Log in to NVIDIA NGC container registry:

docker login nvcr.io -u '$oauthtoken' -p $NGC_CLI_API_KEY

Download the Docker Compose configuration from NGC:

ngc registry resource download-version "nvidia/nemo-microservices/nemo-microservices-quickstart:25.10"
cd nemo-microservices-quickstart_v25.10

Start NeMo Evaluator:

export NEMO_MICROSERVICES_IMAGE_REGISTRY=nvcr.io/nvidia/nemo-microservices
export NEMO_MICROSERVICES_IMAGE_TAG=25.10
docker compose --profile evaluator up --detach --quiet-pull --wait

The command starts the Evaluator microservice on port 8080.

(Optional) Deploy NIM:

If there is not a model deployed externally to the Docker Compose setup, you can deploy a NIM with the following Docker Compose file. Deploying a NIM requires 1 GPU of at least 40GB.
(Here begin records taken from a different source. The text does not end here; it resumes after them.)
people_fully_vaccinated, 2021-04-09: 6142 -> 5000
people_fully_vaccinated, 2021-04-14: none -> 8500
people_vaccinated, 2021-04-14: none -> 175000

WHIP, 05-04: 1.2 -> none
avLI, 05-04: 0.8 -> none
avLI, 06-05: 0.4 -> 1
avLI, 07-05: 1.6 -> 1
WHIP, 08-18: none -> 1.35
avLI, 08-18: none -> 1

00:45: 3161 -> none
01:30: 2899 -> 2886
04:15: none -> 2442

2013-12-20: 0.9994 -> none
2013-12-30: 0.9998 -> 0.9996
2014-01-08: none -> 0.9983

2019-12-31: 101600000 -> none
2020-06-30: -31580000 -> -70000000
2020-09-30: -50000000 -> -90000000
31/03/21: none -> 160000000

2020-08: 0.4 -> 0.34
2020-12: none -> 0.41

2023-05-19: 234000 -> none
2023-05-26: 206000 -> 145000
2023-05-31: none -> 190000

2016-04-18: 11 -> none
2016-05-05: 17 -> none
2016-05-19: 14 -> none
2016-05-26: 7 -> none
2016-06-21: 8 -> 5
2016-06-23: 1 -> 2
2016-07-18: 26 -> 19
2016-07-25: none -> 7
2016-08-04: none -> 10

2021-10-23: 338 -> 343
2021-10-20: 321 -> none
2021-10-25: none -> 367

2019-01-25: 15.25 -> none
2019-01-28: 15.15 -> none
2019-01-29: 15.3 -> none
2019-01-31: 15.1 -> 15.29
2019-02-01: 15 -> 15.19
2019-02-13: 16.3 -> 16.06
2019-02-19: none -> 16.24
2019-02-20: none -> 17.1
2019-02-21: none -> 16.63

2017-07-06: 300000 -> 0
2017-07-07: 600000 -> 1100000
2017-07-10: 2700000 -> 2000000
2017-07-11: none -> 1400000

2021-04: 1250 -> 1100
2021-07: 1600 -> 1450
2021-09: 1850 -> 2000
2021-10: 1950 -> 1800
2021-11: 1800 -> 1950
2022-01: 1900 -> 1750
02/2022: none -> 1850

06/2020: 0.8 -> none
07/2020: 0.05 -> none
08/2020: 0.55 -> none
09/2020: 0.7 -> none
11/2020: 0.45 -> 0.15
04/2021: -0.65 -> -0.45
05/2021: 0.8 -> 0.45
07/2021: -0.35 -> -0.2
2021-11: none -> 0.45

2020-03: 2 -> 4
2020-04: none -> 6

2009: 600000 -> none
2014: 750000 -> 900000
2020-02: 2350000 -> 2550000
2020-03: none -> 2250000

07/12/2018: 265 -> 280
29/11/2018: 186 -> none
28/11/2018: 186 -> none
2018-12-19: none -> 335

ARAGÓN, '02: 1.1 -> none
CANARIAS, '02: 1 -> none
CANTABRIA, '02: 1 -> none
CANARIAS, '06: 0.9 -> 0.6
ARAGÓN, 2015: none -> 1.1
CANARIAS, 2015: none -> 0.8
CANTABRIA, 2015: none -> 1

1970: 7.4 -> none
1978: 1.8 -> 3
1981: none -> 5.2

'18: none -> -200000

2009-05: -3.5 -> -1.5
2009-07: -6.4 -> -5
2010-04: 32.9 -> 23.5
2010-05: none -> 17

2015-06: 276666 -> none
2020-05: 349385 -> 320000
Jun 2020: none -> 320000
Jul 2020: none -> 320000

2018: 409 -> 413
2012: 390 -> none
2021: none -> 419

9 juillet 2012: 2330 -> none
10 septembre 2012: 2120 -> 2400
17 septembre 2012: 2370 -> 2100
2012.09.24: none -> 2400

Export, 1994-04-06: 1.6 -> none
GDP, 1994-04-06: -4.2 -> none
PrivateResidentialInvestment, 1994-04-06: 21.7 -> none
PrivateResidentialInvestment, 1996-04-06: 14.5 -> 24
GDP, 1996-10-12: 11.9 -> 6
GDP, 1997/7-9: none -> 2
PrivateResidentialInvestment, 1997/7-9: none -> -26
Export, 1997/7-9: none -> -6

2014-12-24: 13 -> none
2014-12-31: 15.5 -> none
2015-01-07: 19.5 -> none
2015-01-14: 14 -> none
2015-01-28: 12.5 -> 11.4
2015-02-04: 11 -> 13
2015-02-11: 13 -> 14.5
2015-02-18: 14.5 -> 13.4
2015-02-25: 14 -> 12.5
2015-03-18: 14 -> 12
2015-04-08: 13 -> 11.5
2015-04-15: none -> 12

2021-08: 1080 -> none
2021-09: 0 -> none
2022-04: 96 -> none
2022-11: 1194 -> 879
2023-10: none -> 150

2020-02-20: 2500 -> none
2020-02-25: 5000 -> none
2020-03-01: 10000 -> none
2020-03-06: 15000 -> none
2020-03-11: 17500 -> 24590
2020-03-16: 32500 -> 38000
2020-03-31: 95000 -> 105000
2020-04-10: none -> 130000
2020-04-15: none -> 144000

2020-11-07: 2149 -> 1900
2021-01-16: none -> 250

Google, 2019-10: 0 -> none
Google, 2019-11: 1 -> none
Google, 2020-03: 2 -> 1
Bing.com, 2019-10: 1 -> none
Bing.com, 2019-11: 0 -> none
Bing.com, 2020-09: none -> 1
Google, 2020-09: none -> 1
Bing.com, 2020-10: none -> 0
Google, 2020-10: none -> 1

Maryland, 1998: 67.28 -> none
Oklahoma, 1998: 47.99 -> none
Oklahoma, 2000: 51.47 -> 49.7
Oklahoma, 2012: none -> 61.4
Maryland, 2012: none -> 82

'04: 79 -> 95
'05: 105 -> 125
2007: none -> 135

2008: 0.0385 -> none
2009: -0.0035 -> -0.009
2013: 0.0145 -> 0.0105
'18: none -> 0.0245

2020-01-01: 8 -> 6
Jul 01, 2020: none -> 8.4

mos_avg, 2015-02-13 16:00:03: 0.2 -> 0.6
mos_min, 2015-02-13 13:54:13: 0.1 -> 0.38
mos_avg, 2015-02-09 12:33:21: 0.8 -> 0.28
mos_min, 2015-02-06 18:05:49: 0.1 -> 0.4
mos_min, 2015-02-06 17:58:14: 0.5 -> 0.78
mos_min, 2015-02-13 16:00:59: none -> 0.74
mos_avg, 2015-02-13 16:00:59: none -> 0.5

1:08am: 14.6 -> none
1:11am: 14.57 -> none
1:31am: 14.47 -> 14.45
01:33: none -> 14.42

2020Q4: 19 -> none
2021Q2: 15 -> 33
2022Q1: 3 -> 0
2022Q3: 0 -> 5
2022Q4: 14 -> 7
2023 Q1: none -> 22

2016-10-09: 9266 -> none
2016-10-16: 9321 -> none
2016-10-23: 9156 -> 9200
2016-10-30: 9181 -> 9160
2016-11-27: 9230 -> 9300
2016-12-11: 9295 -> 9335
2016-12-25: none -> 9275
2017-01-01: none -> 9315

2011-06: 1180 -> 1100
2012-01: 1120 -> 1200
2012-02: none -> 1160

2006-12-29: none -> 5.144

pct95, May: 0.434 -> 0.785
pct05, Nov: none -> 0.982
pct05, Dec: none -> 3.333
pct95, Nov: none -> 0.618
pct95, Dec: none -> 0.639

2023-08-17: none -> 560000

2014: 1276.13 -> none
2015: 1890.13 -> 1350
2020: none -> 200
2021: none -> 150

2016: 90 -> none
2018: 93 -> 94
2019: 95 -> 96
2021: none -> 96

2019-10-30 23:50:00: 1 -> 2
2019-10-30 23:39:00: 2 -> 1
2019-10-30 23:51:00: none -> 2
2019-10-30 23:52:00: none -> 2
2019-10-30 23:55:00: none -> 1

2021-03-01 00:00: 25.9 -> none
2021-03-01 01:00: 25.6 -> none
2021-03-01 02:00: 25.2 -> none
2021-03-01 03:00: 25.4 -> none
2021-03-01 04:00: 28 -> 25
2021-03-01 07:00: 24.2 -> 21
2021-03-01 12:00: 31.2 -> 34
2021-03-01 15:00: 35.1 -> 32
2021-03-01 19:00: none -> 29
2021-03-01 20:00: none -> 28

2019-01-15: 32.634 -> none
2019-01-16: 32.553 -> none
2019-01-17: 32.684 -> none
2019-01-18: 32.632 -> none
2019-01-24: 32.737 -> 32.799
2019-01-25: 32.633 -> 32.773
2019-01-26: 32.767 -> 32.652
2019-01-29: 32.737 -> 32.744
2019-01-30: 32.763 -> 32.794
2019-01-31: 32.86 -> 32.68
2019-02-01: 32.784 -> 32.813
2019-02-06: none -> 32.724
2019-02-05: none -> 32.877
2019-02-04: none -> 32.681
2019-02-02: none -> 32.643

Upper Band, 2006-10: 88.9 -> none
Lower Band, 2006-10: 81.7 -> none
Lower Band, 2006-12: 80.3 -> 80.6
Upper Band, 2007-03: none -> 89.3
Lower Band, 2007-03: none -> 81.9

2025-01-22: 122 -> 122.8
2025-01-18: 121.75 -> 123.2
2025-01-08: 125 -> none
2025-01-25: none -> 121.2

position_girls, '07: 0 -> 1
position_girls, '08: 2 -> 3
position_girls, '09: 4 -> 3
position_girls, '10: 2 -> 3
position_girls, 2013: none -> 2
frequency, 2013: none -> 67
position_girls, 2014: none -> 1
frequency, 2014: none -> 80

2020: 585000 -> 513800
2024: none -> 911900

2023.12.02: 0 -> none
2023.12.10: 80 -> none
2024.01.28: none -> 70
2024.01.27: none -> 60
Save the following YAML to nim.yaml file to include in your Docker Compose up command.

services:
   nim:
      image: ${NIM_IMAGE:-""}
      profiles: [evaluator]
      container_name: nim
      restart: on-failure
      ports:
         - ${NIM_PORT:-8000}:8000
      environment:
         - NGC_API_KEY=${NGC_API_KEY:-${NGC_CLI_API_KEY:-""}}
         - NIM_GUIDED_DECODING_BACKEND=${NIM_GUIDED_DECODING_BACKEND:-""}
      runtime: nvidia
      volumes:
         - ${MODEL_CACHE}:/opt/nim/.cache
      networks:
         - nmp
      shm_size: 16GB
      user: root
      deploy:
         resources:
            reservations:
               devices:
                  - driver: nvidia
                    capabilities: [gpu]
                    count: all
      healthcheck:
         test: [
            "CMD",
            "python3",
            "-c",
            "import requests, sys; sys.exit(0 if requests.get('http://localhost:8000/v1/health/live').ok else 1)"
         ]
         interval: 10s
         timeout: 3s
         retries: 20
         start_period: 60s # allow for 60 seconds to download a model and start up

The example will setup a local volume mount and deploy meta/llama-3.2-3b-instruct.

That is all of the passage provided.